After running the DoubletDecon, you will have multiple files in the $DOUBLETDECON_OUTDIR:

.
├── data_processed_DoubletDecon_results.txt
├── data_processed_reclust_DoubletDecon_results.txt
├── DoubletDecon_doublets_singlets.tsv
├── DoubletDecon_doublet_summary.tsv
├── DoubletDecon_results.log
├── DRS_doublet_table_DoubletDecon_results.txt
├── DRS_results_DoubletDecon_results.txt
├── Final_doublets_exp_DoubletDecon_results.txt
├── Final_doublets_groups_DoubletDecon_results.txt
├── Final_nondoublets_exp_DoubletDecon_results.txt
├── Final_nondoublets_groups_DoubletDecon_results.txt
├── groups_processed_DoubletDecon_results.txt
├── groups_processed_reclust_DoubletDecon_results.txt
├── new_PMF_results_DoubletDecon_results.txt
├── resultsreadable_synths.txt
└── Synth_doublet_info_DoubletDecon_results.txt

DoubletDecon puts most of the results in multiple separate files. However, the wrapper script and the example code has some steps to combine these results together into a single file, which will likely be the most informative output.
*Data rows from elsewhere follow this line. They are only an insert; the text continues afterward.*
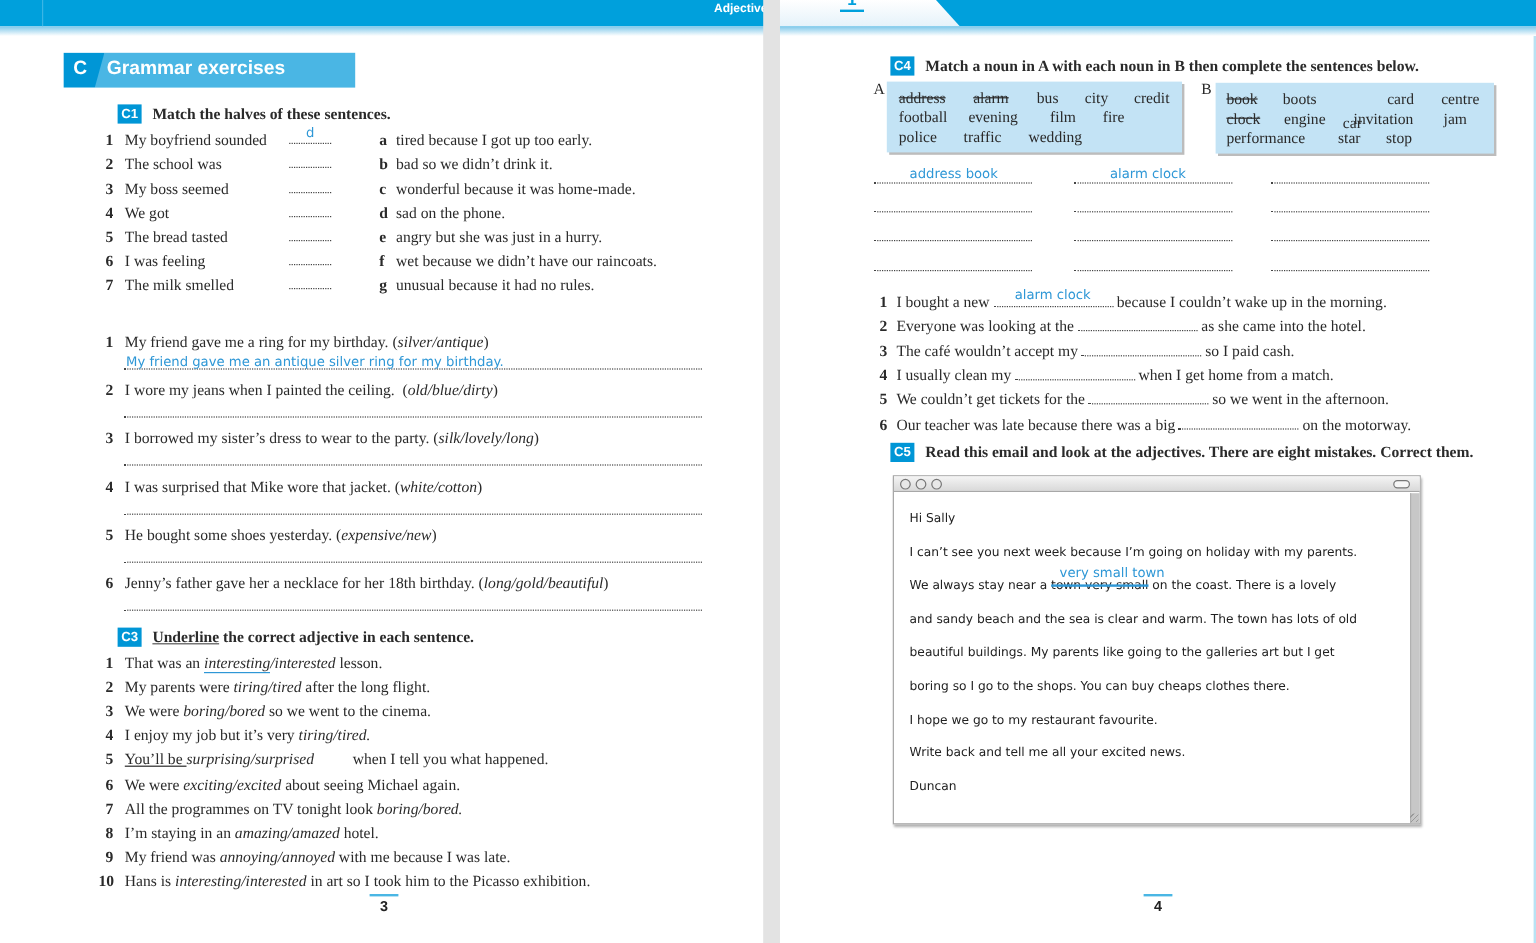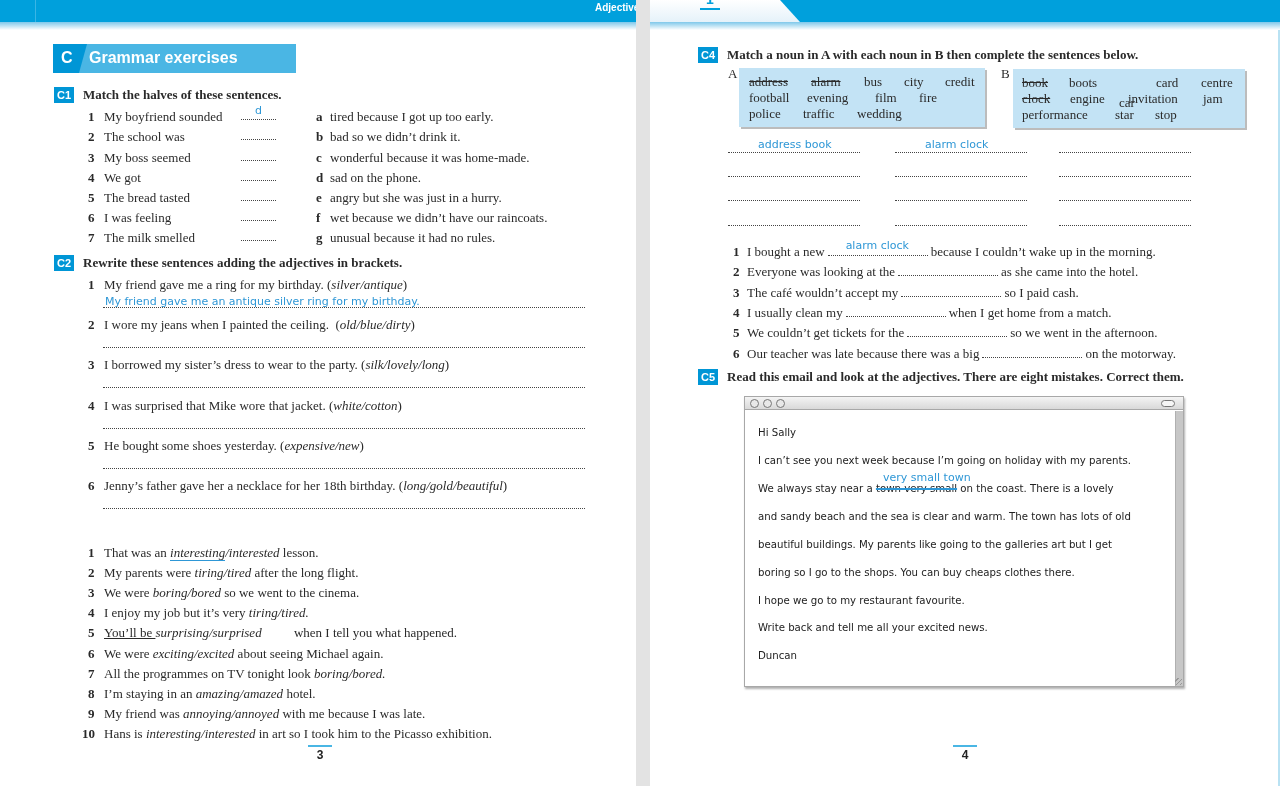"C4" .ex-head { margin-left: none -> 44px }
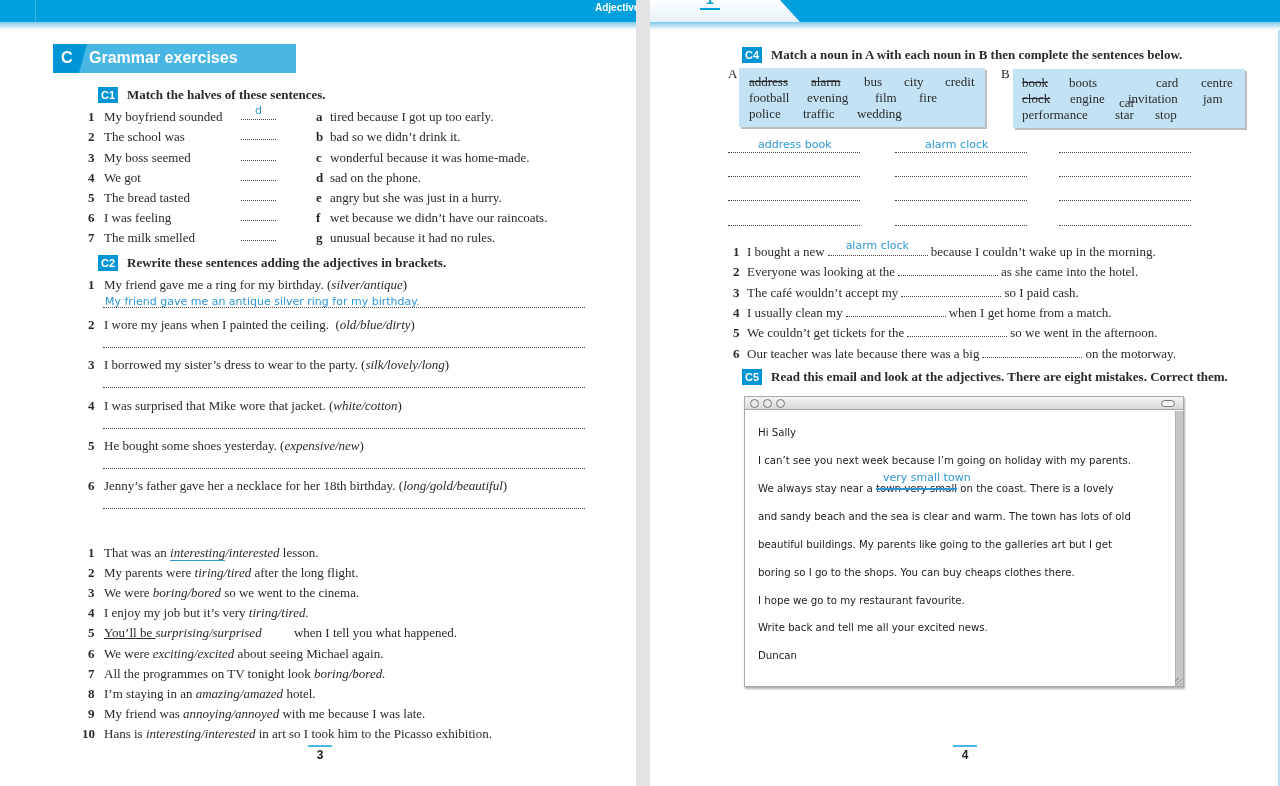"C2" div.ex-head { html: <div> <span>C2</span> <span>Rewrite these sentences adding the adjectives in brackets.</span> </div> -> none }
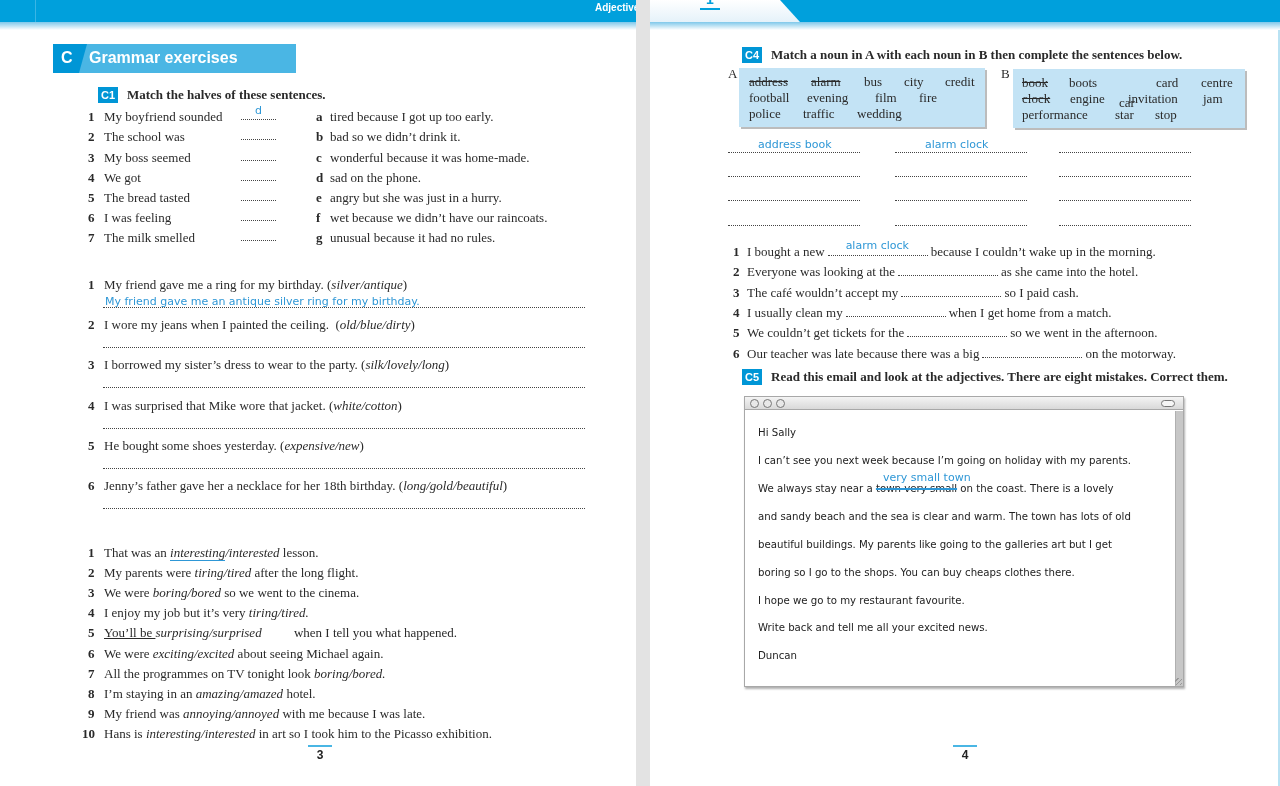"C3" div.ex-head { html: none -> <div> <span>C3</span> <span>Underline</span> <span> the correct adjective in each sentence.</span> </div> }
These are the files that we think will be the most helpful for users:

  • DoubletDecon_doublet_summary.tsv

    • A summary of the number of singlets and doublets predicted by DoubletDecon.

      Classification

      Droplet N

      doublet

      1510

      singlet

      19470

  • DoubletDecon_doublets_singlets.tsv

    • The per-barcode singlet and doublet classification from DoubletDecon.

      Barcode

      DoubletDecon_DropletType

      AAACCTGAGCAGCGTA-1

      singlet

      AAACCTGAGCGATGAC-1

      singlet

      AAACCTGAGCGTAGTG-1

      singlet

      AAACCTGAGGCTCATT-1

      singlet

      AAACCTGAGTAGCCGA-1

      singlet

      ...

      ...

Merging Results with Other Software Results

We have provided a script that will help merge and summarize the results from multiple softwares together. See :ref:`Combine Results <Combine-docs>`.

Citation

If you used the Demuxafy platform for analysis, please reference our paper (REFERENCE) as well as DoubletDecon.